After losing primary power as kings, the Nolambas shifted their focus and gradually moved towards Bellary in the north. Centuries later, chieftains who remained in the Nolambavadi region initiated a new regional phase of the dynasty, known as the Second Phase of the Nolambas Bijjavara-Madhugiri Polygars.

=== Origins & Founding ===

•	This period is traditionally attributed to Raja Hiregowda, who ruled from the capital Tungavathi around 1130 AD.

•	He had two queens:

- First Queen: Three sons — Raja Maregowda, Channappa Gowda, and Sangappa Gowda
- Second Queen: Four sons — Kalachikkappagowda, Ramappa Gowda, Chikkappagowda, and Chikaramappa Gowda
=== Branches & Chieftaincies ===

From these lines emerged multiple chieftaincies across present-day Tumkur, Karnataka:

- Channappa Gowda – Chieftain of Tereyuru
- Sangappa Gowda – Chieftain of Chelur
- Kalachikkappagowda – Chieftain of Gubbi Hosahalli
- Ramappa Gowda – Chieftain of Ennegere
- Chikkappagowda – Chieftain of Bidre
- Chikaramappa Gowda – Chieftain of Kora
These sub-branches represent the gradual decentralization of authority among regional Nolamba chieftains.

=== Later Medieval Succession ===

- Raja Maregowda's line continued as follows:
Raja Viregowda → Raja Doddegowda → Raja Hirechikkappa Gowda (ruled ~1524 AD, shifted the capital to Bijavara).

•	His successors were:
- Raja Karithimachikkappa Gowda
- Raja Immadi Chikkappagowda (ruled ~1594 AD)
- Raja Mummudi Chikka Bhupala (ruled ~1614 – 1640 AD) — a devout follower of Lord Venkateshwara. Built temple for Lord Venkateshwara in Madhugiri.

Raja Mummudi Chikka Bhupala's sons became influential regional rulers:

- Sangappa Gowda – Chieftain of Madhugiri
- Hire Thontappa Gowda – Chieftain of Channarayanadurga
- Raja Kalla Chikkappa Gowda – Chieftain of Medigeshi, known for expanding his territory.
Raja Kalla Chikkappa Gowda had two sons: Raja Ramappa Gowda and Raja Thimappa Gowda.

=== Decline & Transition ===

In 1678, Chikka Devaraja Wodeyar II of Mysore launched a campaign against the Nolamba chieftains, capturing Raja Ramappa Gowda. Following this, the six primary Nolamba lineages descended from Raja Hiregowda's sons came under Mysore's control.

The chieftain families continued to live in the Tumkur northern region ( Kora, Chelur, Tereyuru, Gubbi Hosahalli, Ennegere, Bidre ) as respected local leaders.

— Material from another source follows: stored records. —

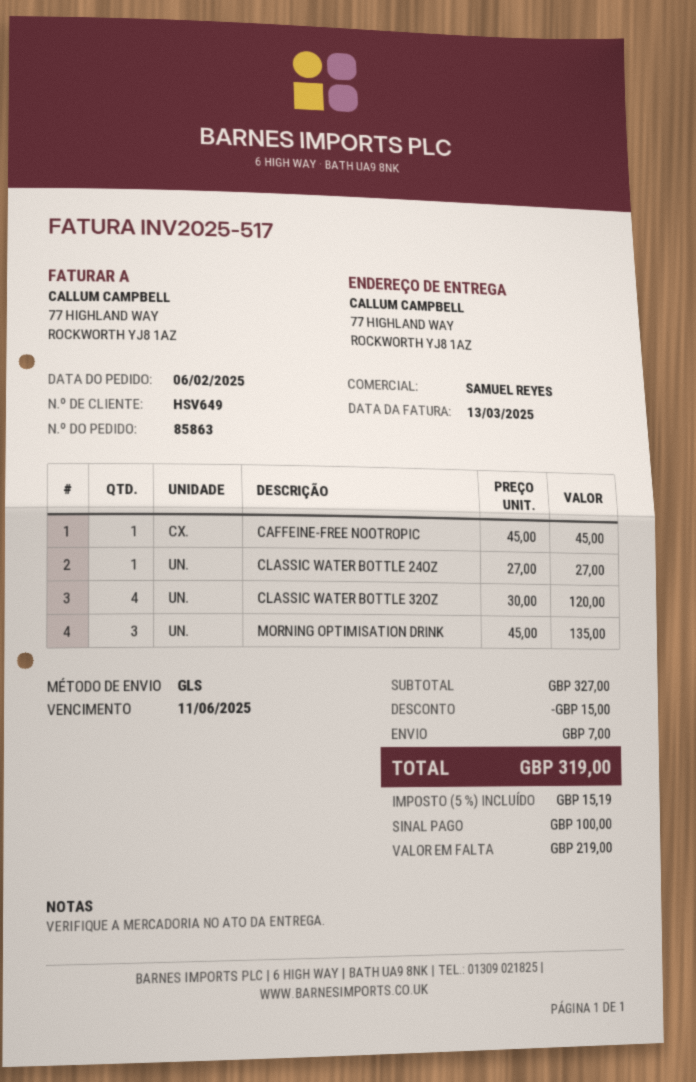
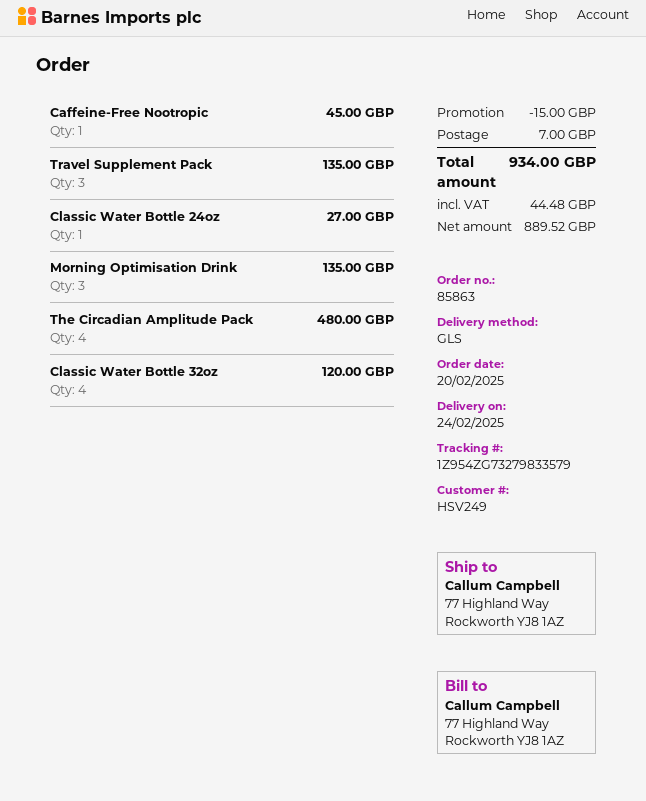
order date: 2025-02-06 -> 2025-02-20
customer number: HSV649 -> HSV249
Travel Supplement Pack: none -> 3 for 135.00
The Circadian Amplitude Pack: none -> 4 for 480.00
tax: 15.19 -> 44.48
total: 319.00 -> 934.00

Officers and kings belonging to the Nolamba dynasty include the following:

- Simhapota, a Nolamba chief, subordinate to the Ganga kings.
- Mahendra I, Ayyapadeva who probably ruled around the period of Krishna II of the Rastrakutas.
- Anniga or Annayya with the title Bira-Nolamba ruled in the period of Amoghavarsha of Rastrakutas.
- Dilipa or Iriva Nolamba around the period of Krishna III of the Rashtrakutas. According to an inscription from Aimangala, 56 Dilipa's son and successor was Nanni Nolamba.
- There are two other names after Nanni Nolamba, namely Polalchora II and Vira Mahendra or Mahendra II as per Kolar district inscriptions.

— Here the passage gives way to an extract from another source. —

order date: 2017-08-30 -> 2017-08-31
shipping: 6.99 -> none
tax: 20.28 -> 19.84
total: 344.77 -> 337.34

As long as the Rastrakutas were strong Nolamba flourished under their influence. But after their collapse Nolamba Dynasty lost its influence and power.
Nolambas were overrun by the Ganga king Marasimha II (963-975 CE), who boasts of having destroyed the Nolamba family and had the title Nolambakulantaka. Nanni Nolamba was the king who was ruling in c. 970 CE. Ahavamalla Nolamba appears identical with Nanni Nolamba. Mahendra II was succeeded by his younger brother Iriva Nolamba II Ghateyankakara, who was too young to come to the throne. Hence, Mahendra's mother Divabbarasi was the queen regent during this period of interregnum after his death. Rajaraja I, the Chola emperor, invaded Nolambavadi and occupied most of its southern parts. Trailokyamalla Nanni Nolamba II Pallava Permanadi succeeded Jagadekamalla Irmadi Nolamba and was installed on the throne on 5 April 1044 CE.

Other Nolamba officers listed in various inscriptions are: Irivabe-danga Nolamba Ghateyankakara, who appears to have married Pampa Devi, a daughter of Satyashraya of Western chalukyas.

- The Nolamba vassal under Jayasimha of Western Chalukya was Udayaditya (about 1018–1035) also called as Vira-Nonamba Jagadekamalla Malladeva.
- Jagadekamalla Immadi Nolamba Pallava Permanadi, perhaps the successor of Udayaditya, was ruling over Kadambalige in 1037.
- Vijaya Pandya who ruled over Nolambavadi from Uchangi from about 1148 to about 1187.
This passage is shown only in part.